■ WHAT TO DO: Copy the records below exactly, from the line containing "survey asks respondents" through the last line, and leave out every picture.

Start of GIVEN RECORDS

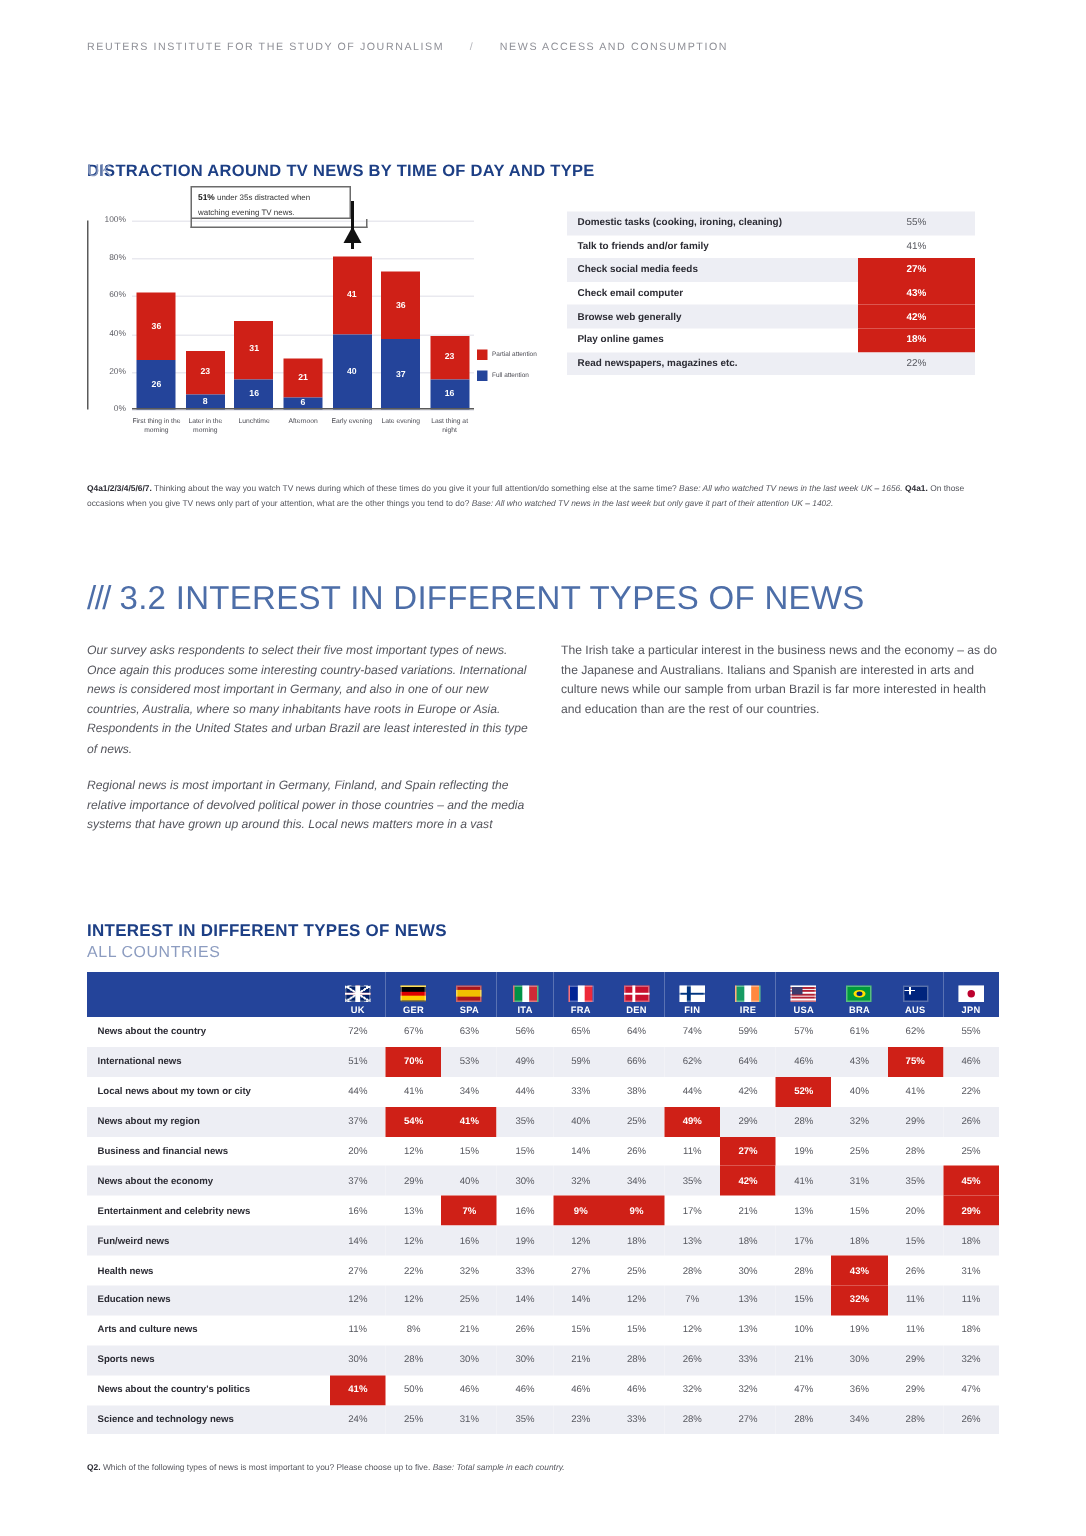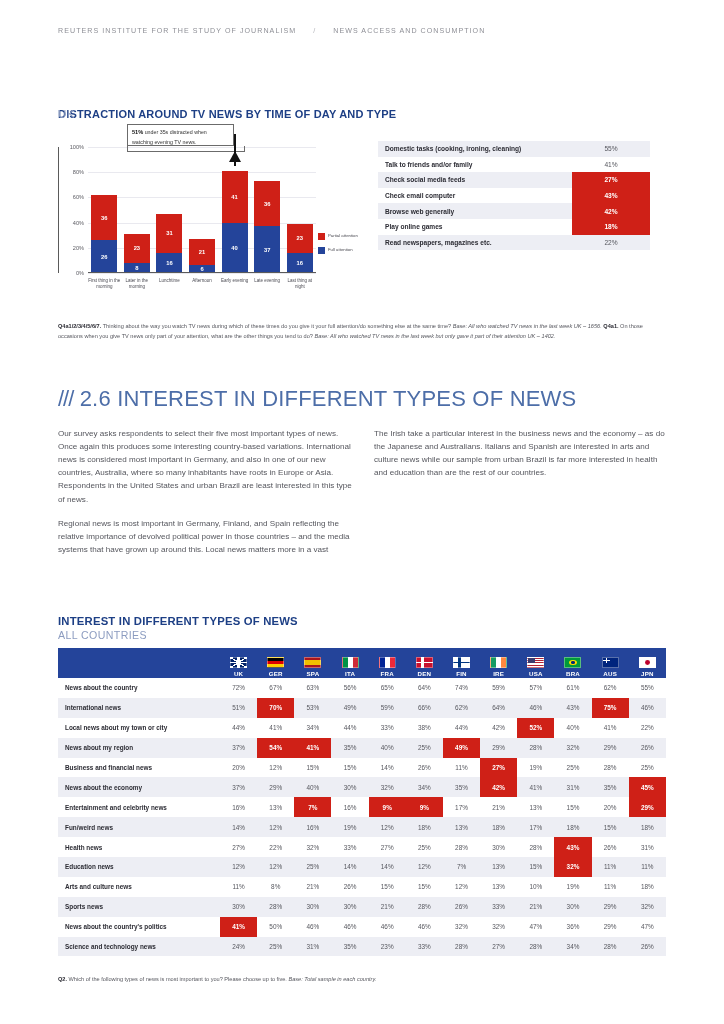"2.6" span { text: 2.6 -> 3.2 }
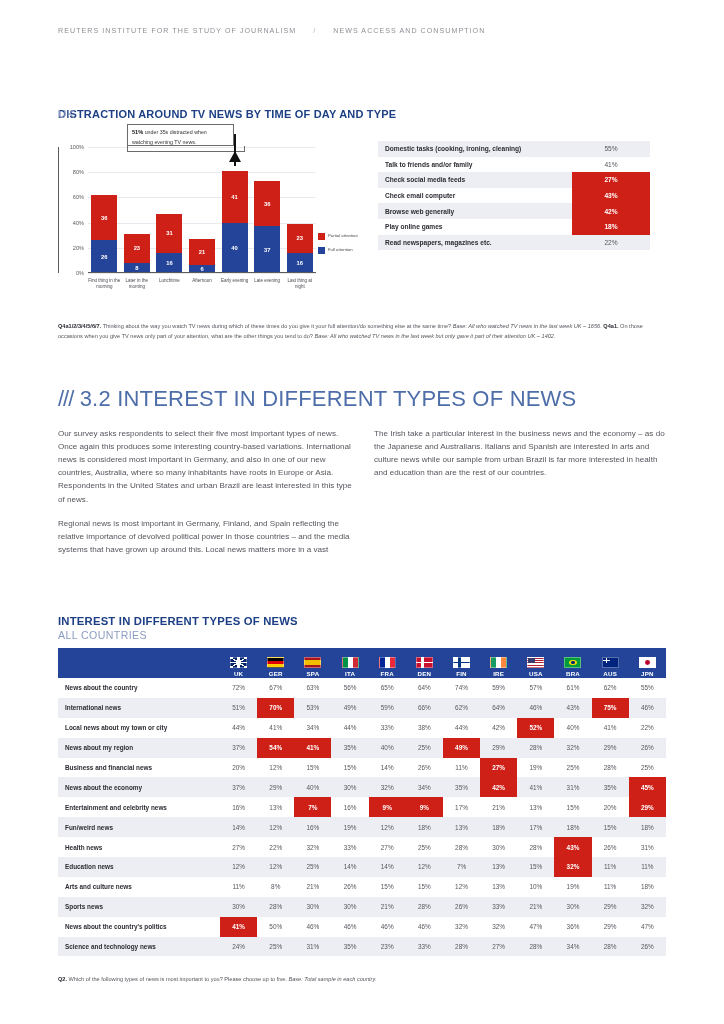"Our survey asks respondents to" #col-left { font-style: none -> italic }
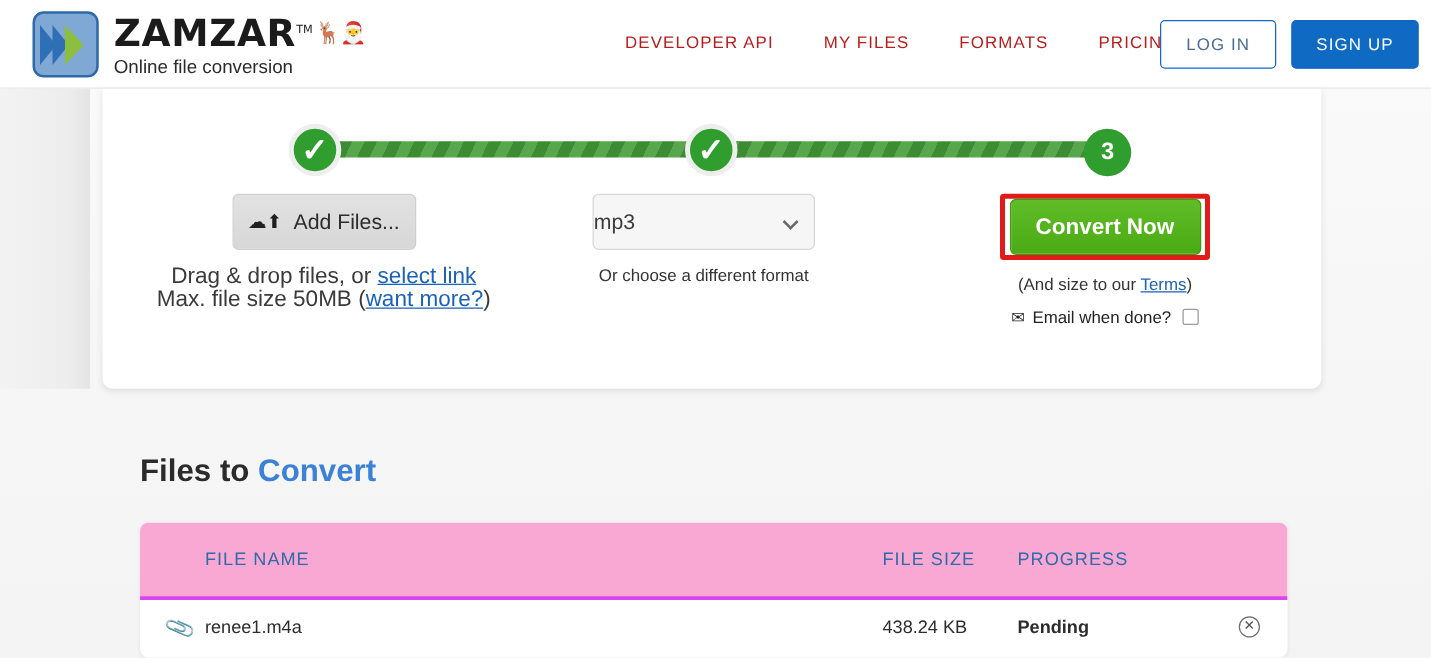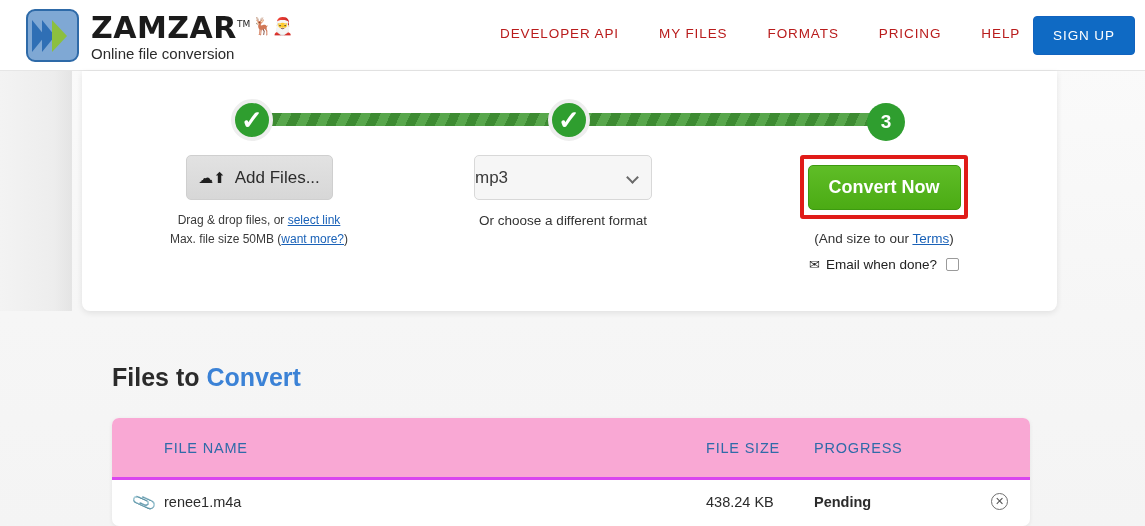"LOG IN" div.btn-login { html: none -> <div>LOG IN</div> }
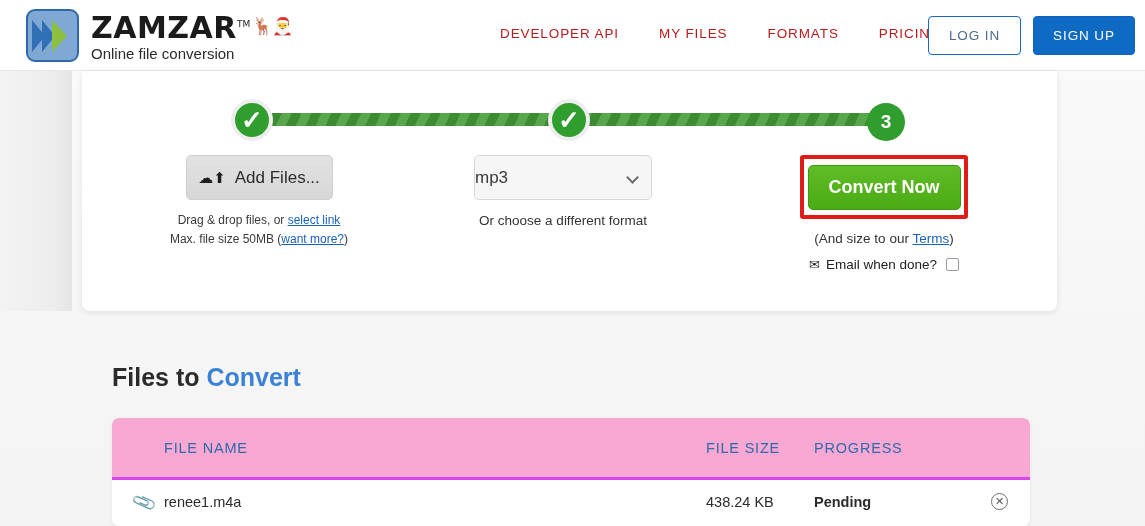"Convert Now" .convert-wrap { height: 64px -> 53px }
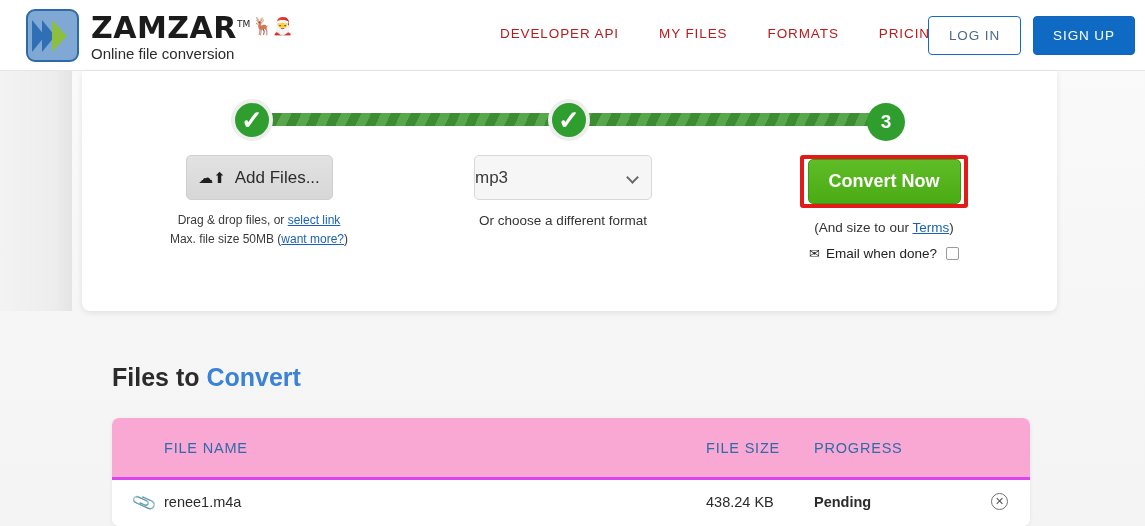"Drag & drop files, or" .hint { font-size: 12px -> 18px }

End of GIVEN RECORDS

■ RESPONSE AREA:
"Our survey asks respondents to" #col-left { font-style: none -> italic }
"LOG IN" div.btn-login { html: none -> <div>LOG IN</div> }
"Convert Now" .convert-wrap { height: 64px -> 53px }
"Drag & drop files, or" .hint { font-size: 12px -> 18px }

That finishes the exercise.